(Task statement) Filter the entries beneath this task, copying only the lines that hold the word "height".

(Data extract)
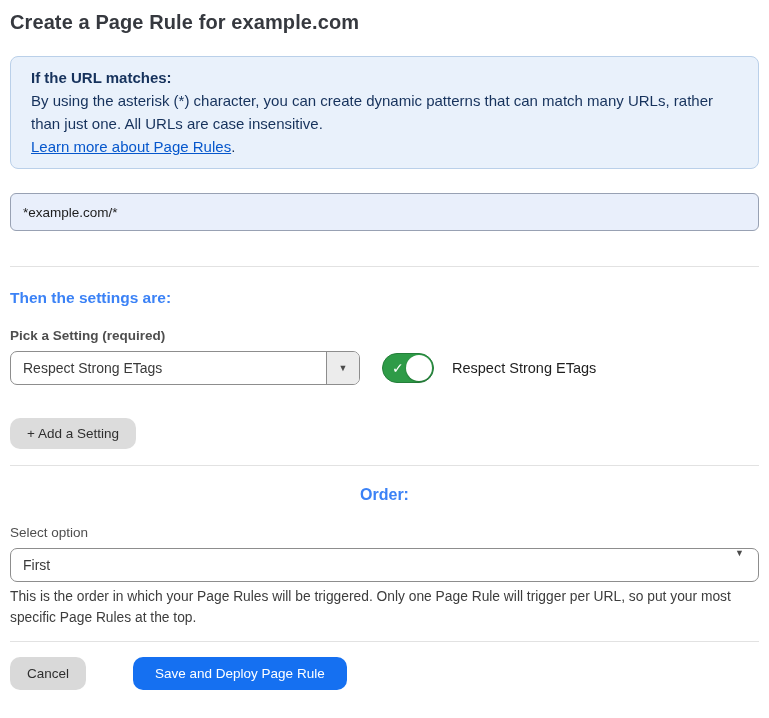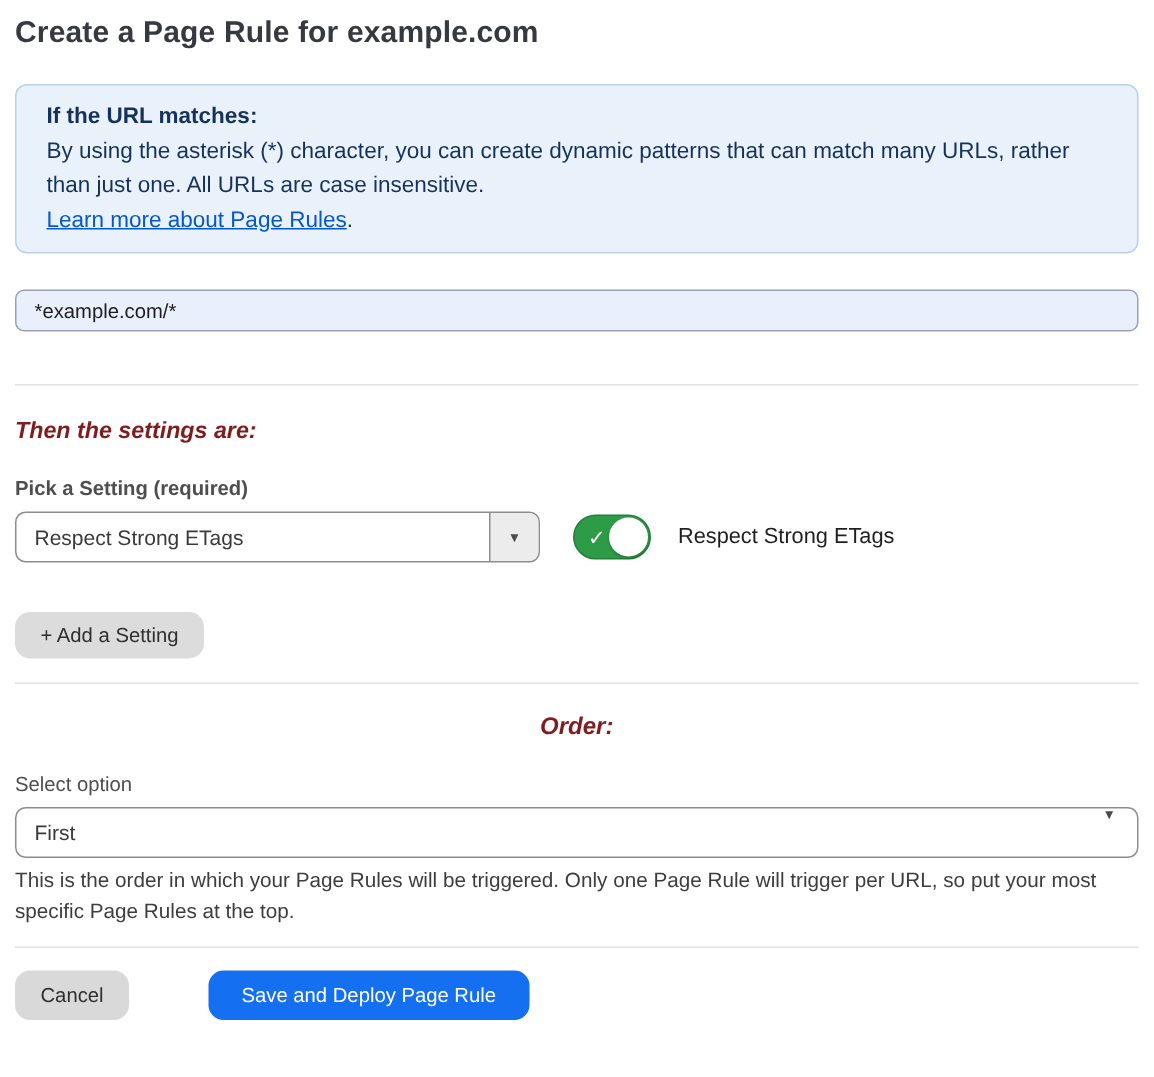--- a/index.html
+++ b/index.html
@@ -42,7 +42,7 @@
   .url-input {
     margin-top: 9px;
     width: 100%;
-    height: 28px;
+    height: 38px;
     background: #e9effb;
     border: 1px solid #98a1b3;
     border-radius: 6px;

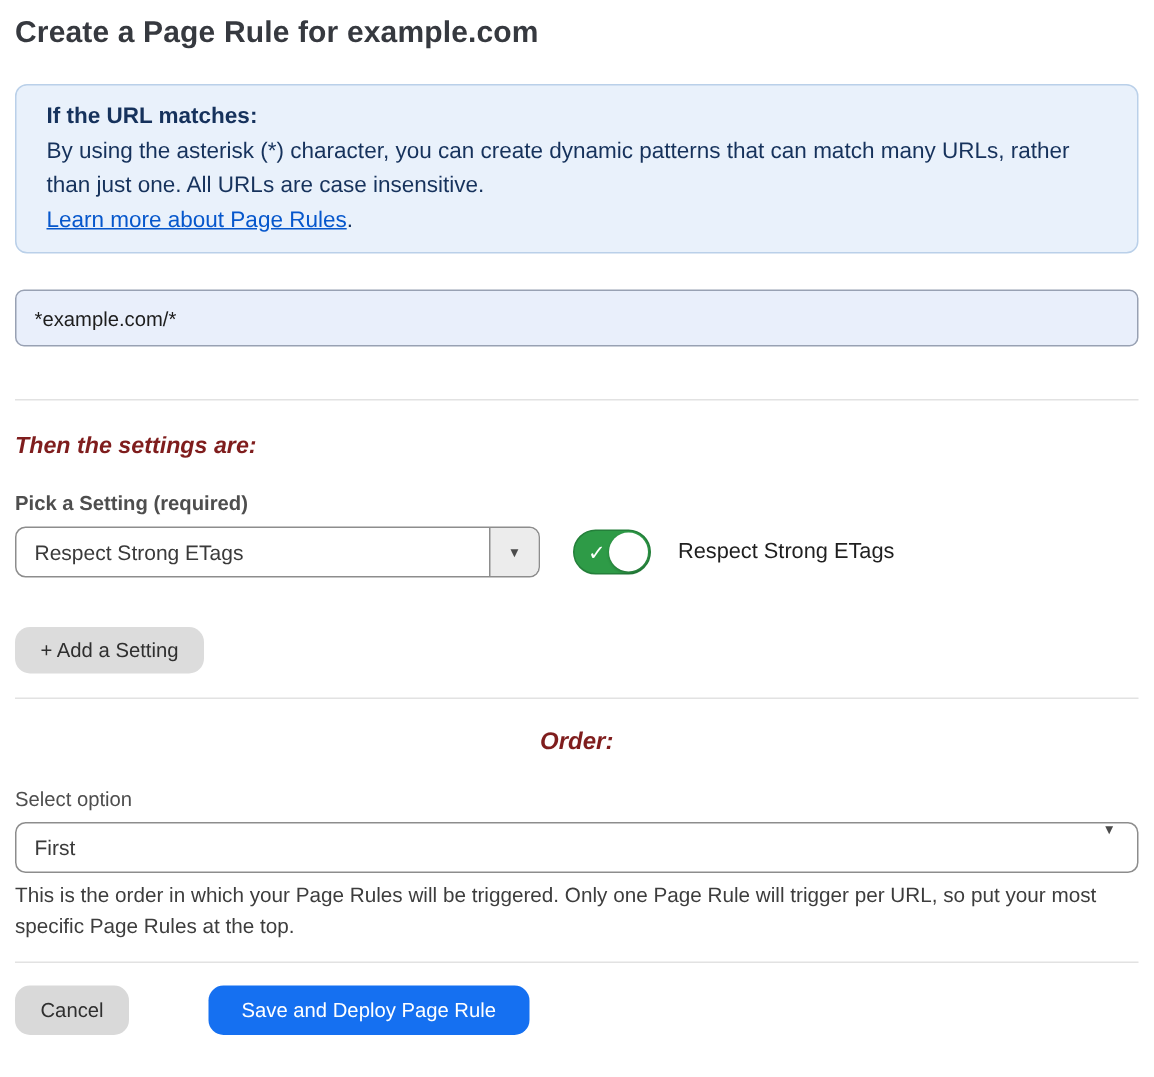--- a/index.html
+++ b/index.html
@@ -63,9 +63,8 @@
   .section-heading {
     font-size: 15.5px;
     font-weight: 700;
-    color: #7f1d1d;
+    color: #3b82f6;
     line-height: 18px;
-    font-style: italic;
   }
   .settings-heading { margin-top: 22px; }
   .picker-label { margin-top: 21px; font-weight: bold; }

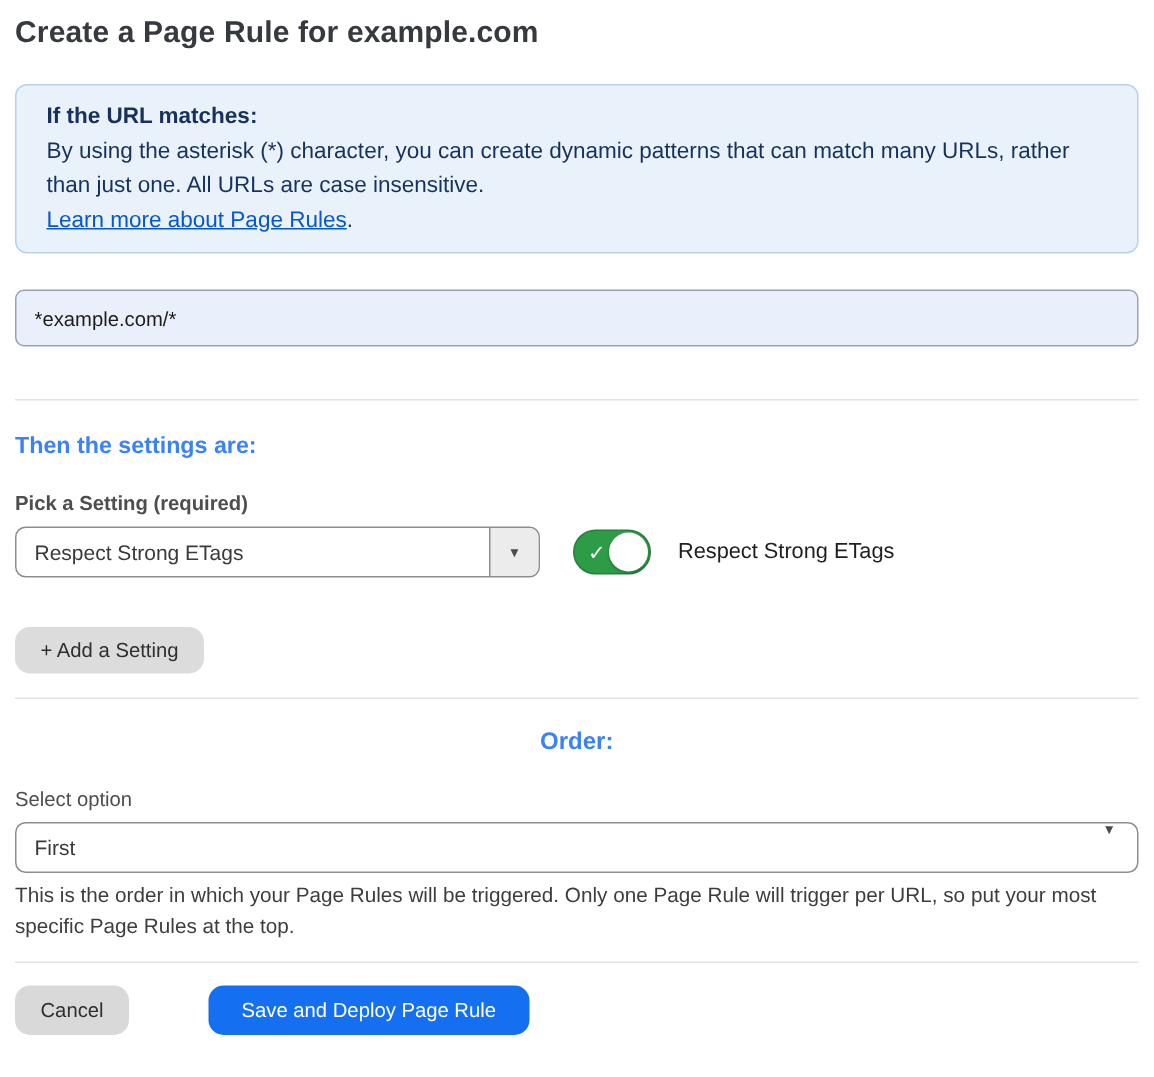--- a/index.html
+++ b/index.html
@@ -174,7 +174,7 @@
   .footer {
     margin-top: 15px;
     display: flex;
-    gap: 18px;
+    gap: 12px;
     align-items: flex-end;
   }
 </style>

(Solution)
-    height: 28px;
+    height: 38px;
     line-height: 18px;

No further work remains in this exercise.